INSTRUCTIONS FOR THE TASK: Only the lines running from the line with "[0,694,148,738] 362Online ->" to the end of the records below belong in the answer, each copied exactly.

DATA SUPPLIED:
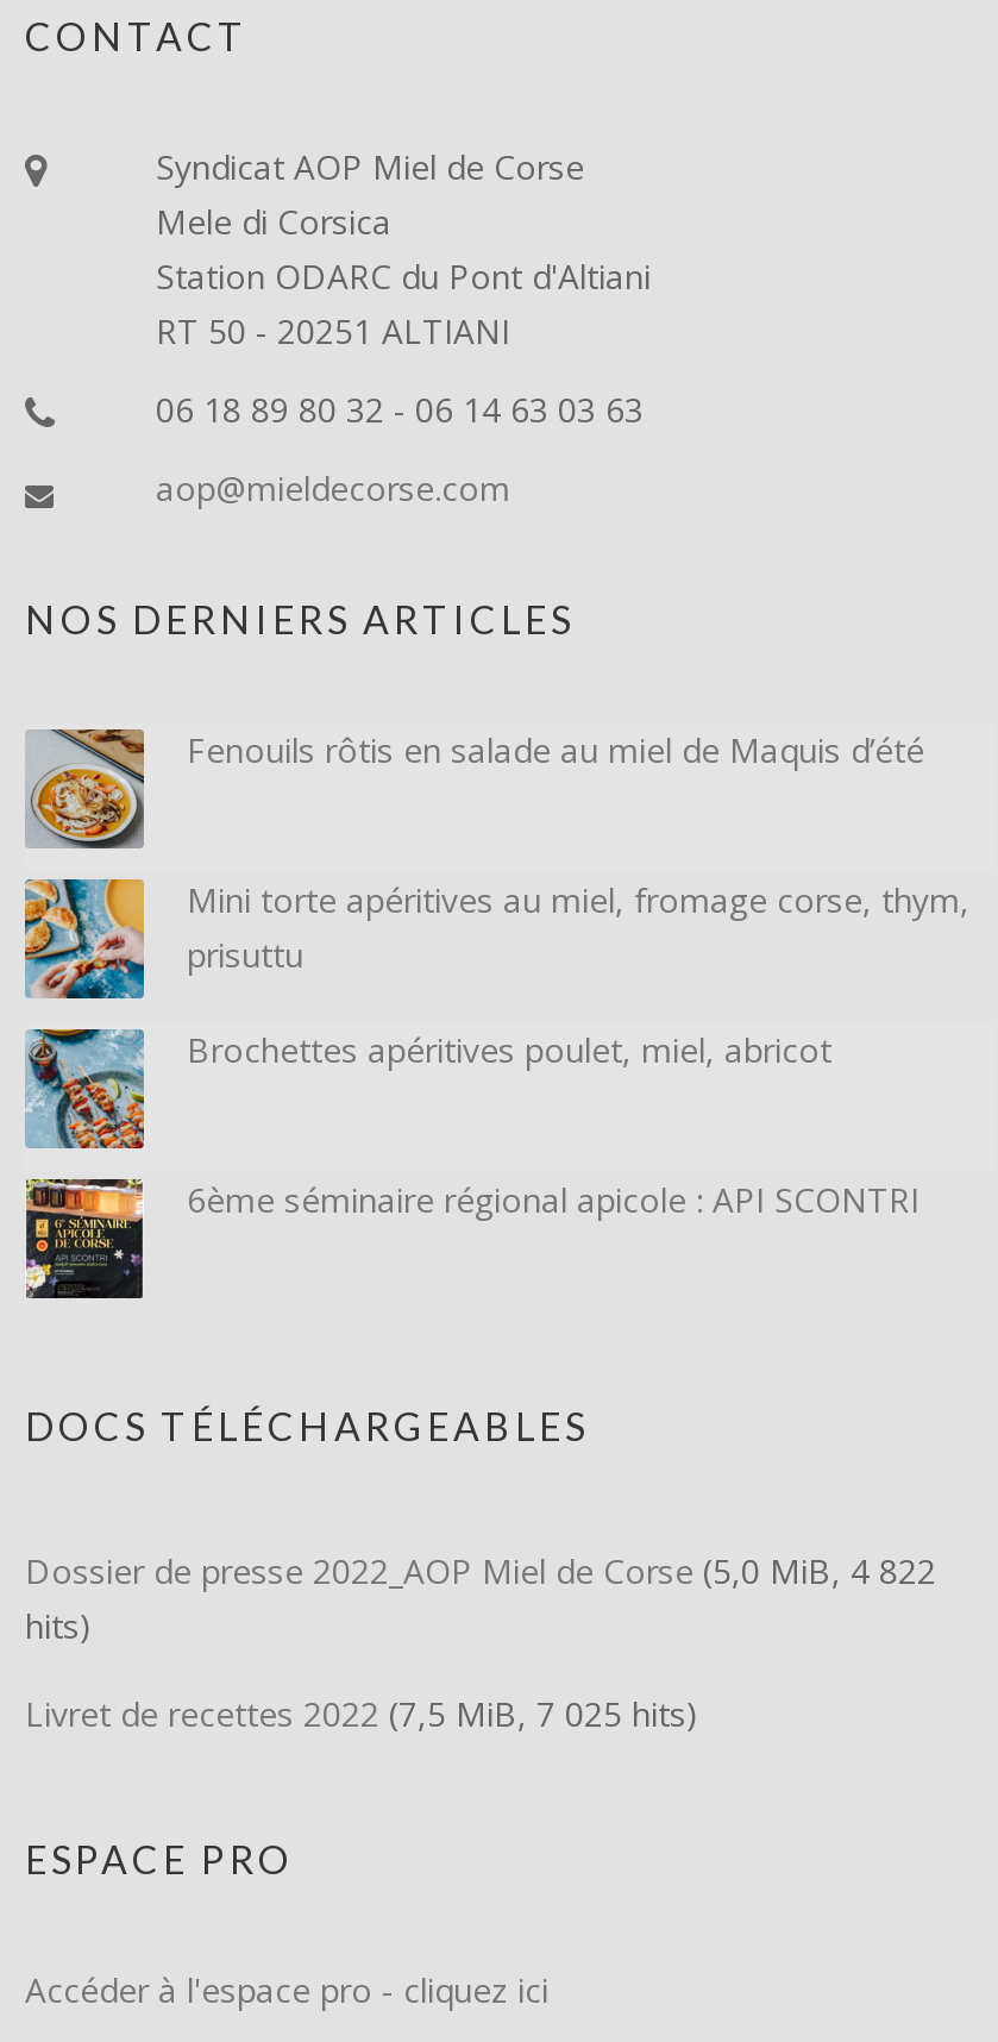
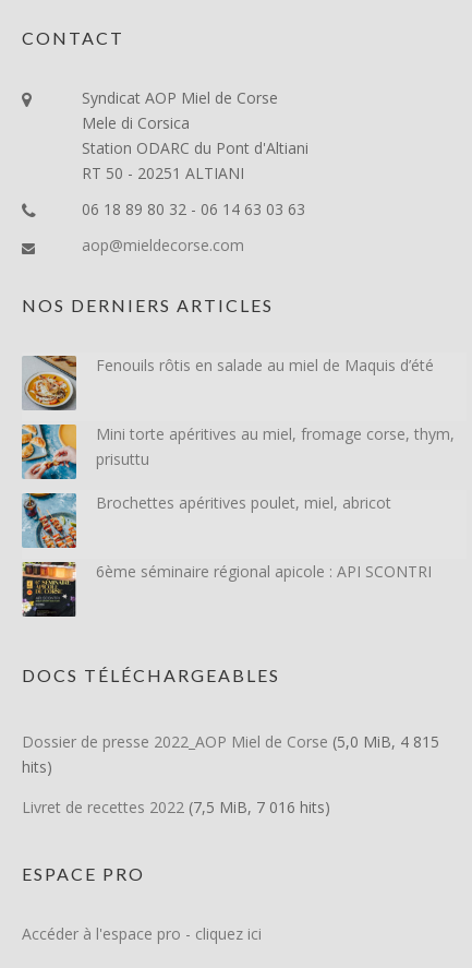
[25,1549,936,1594] Dossier de presse 2022_AOP Miel de Corse (5,0 MiB, 4 822 -> [22,732,439,752] Dossier de presse 2022_AOP Miel de Corse (5,0 MiB, 4 815
[25,1690,698,1736] Livret de recettes 2022 (7,5 MiB, 7 025 hits) -> [22,796,330,817] Livret de recettes 2022 (7,5 MiB, 7 016 hits)

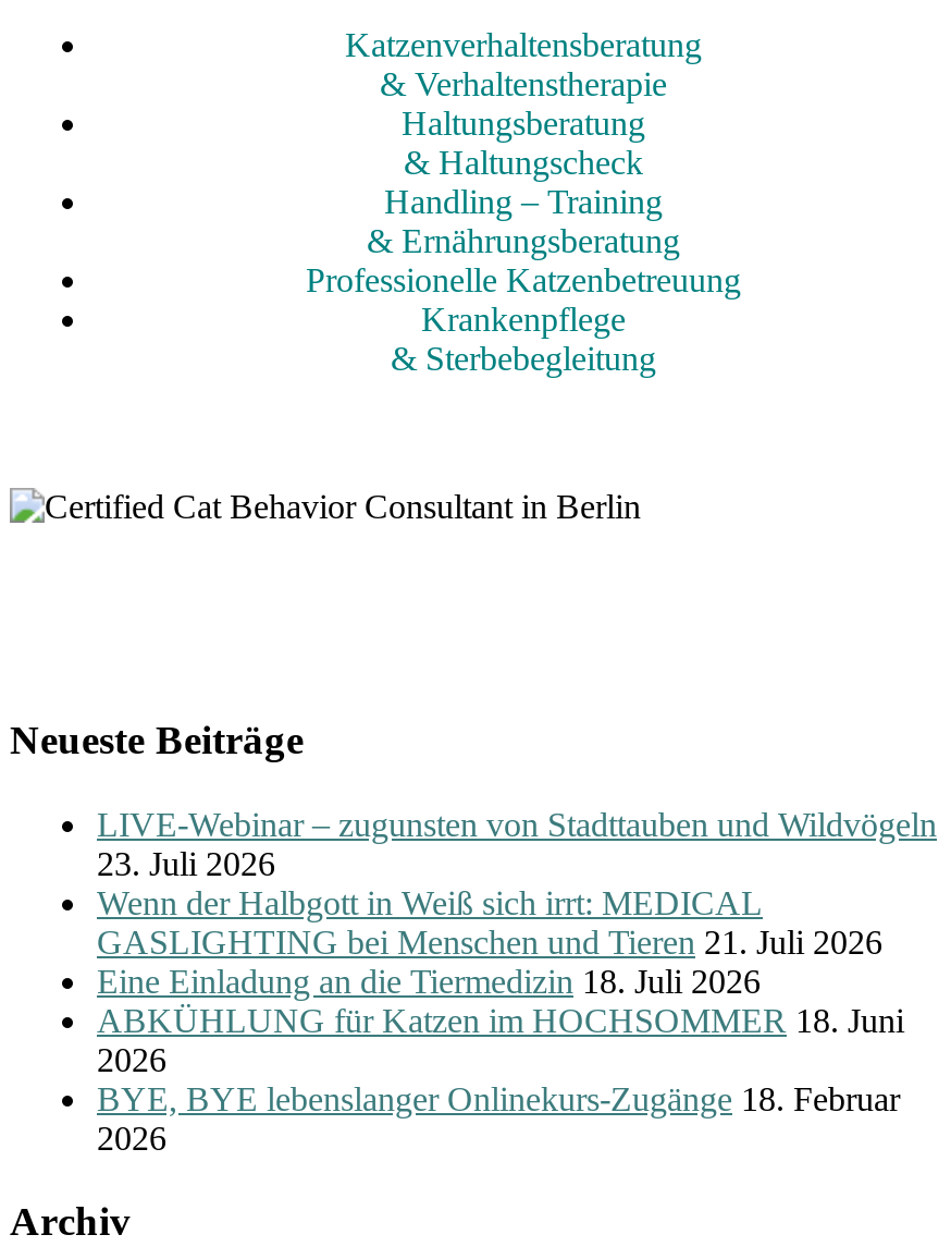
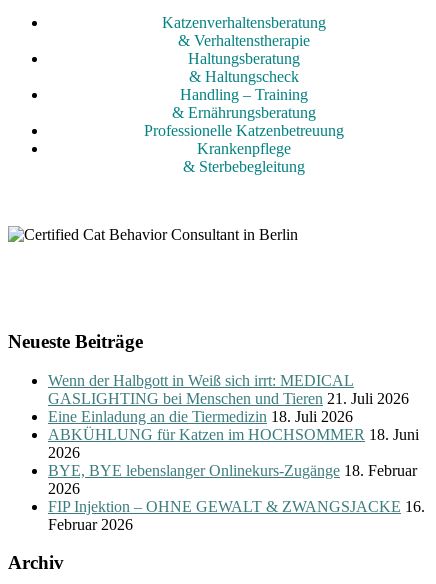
[97,805,937,881] LIVE-Webinar – zugunsten von Stadttauben und Wildvögeln | 23. Juli 2026 -> none
moved [97,883,904,1156] -> [48,372,419,497]: Wenn der Halbgott in Weiß sich irrt: MEDICAL | GASLIGHTING bei Menschen und Tieren 21. Juli 2026 | Eine Einladung an die Tiermedizin 18. Juli 2026 | ABKÜHLUNG für Katzen im HOCHSOMMER 18. Juni | 2026 | BYE, BYE lebenslanger Onlinekurs-Zugänge 18. Februar | 2026
none -> [48,498,425,533] FIP Injektion – OHNE GEWALT & ZWANGSJACKE 16. | Februar 2026

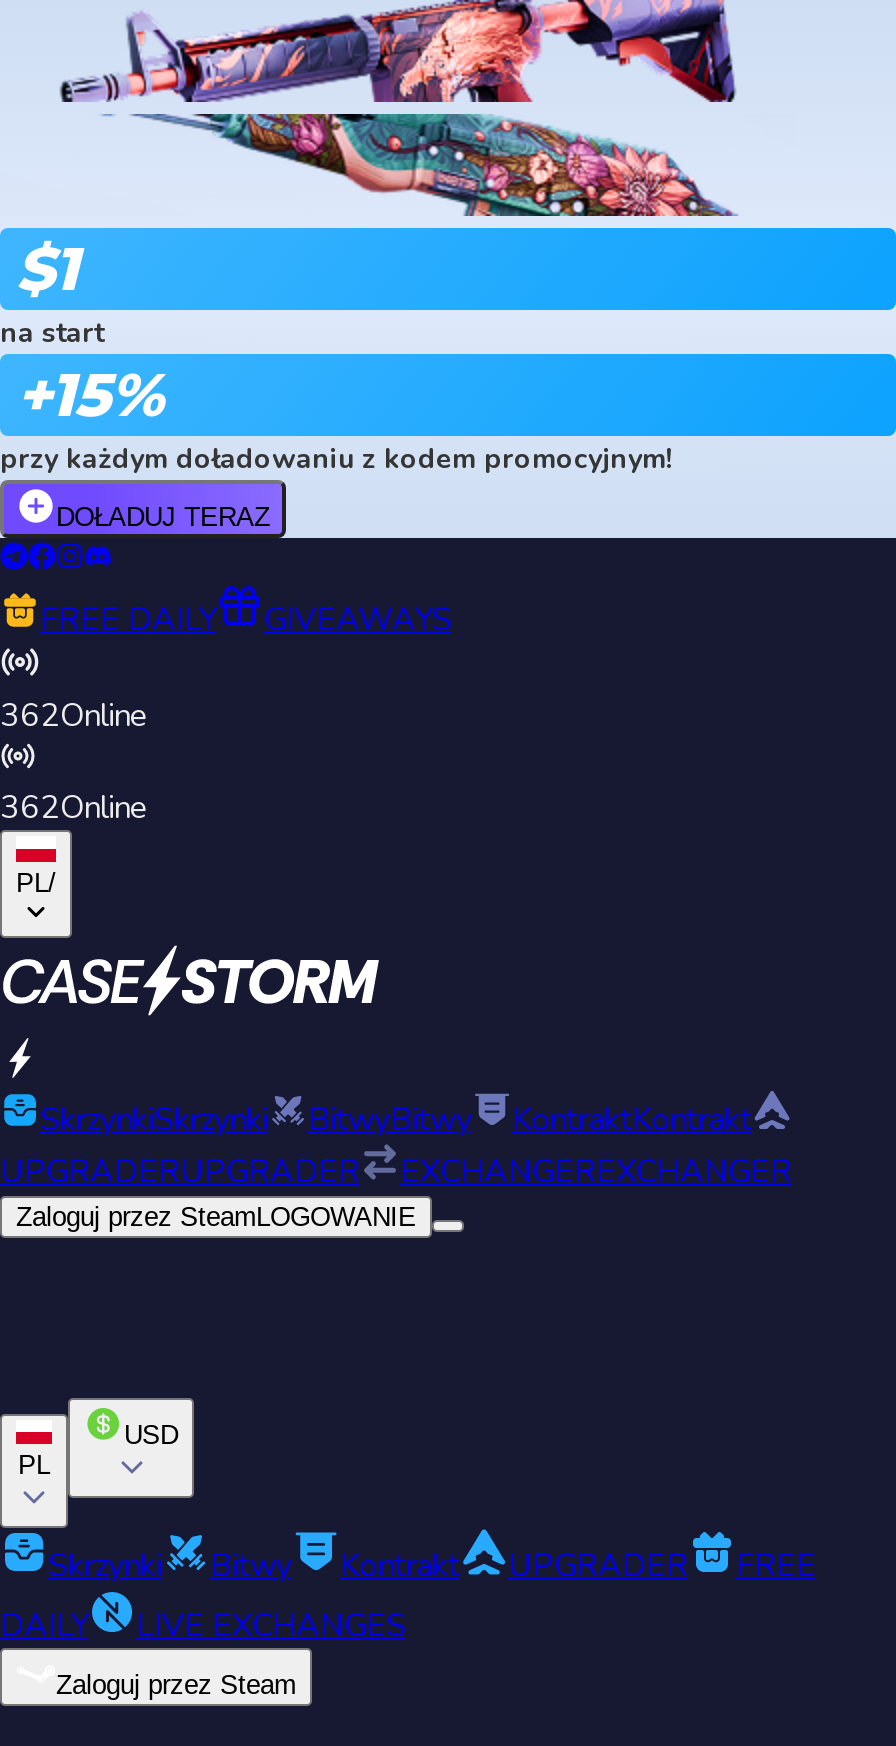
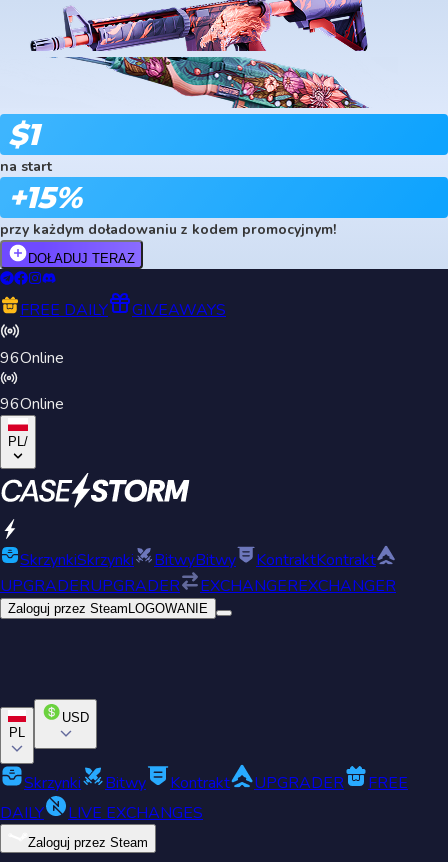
[0,694,148,738] 362Online -> [0,347,64,369] 96Online
[0,786,148,830] 362Online -> [0,393,64,415] 96Online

SOLUTION BELOW:
[0,694,148,738] 362Online -> [0,347,64,369] 96Online
[0,786,148,830] 362Online -> [0,393,64,415] 96Online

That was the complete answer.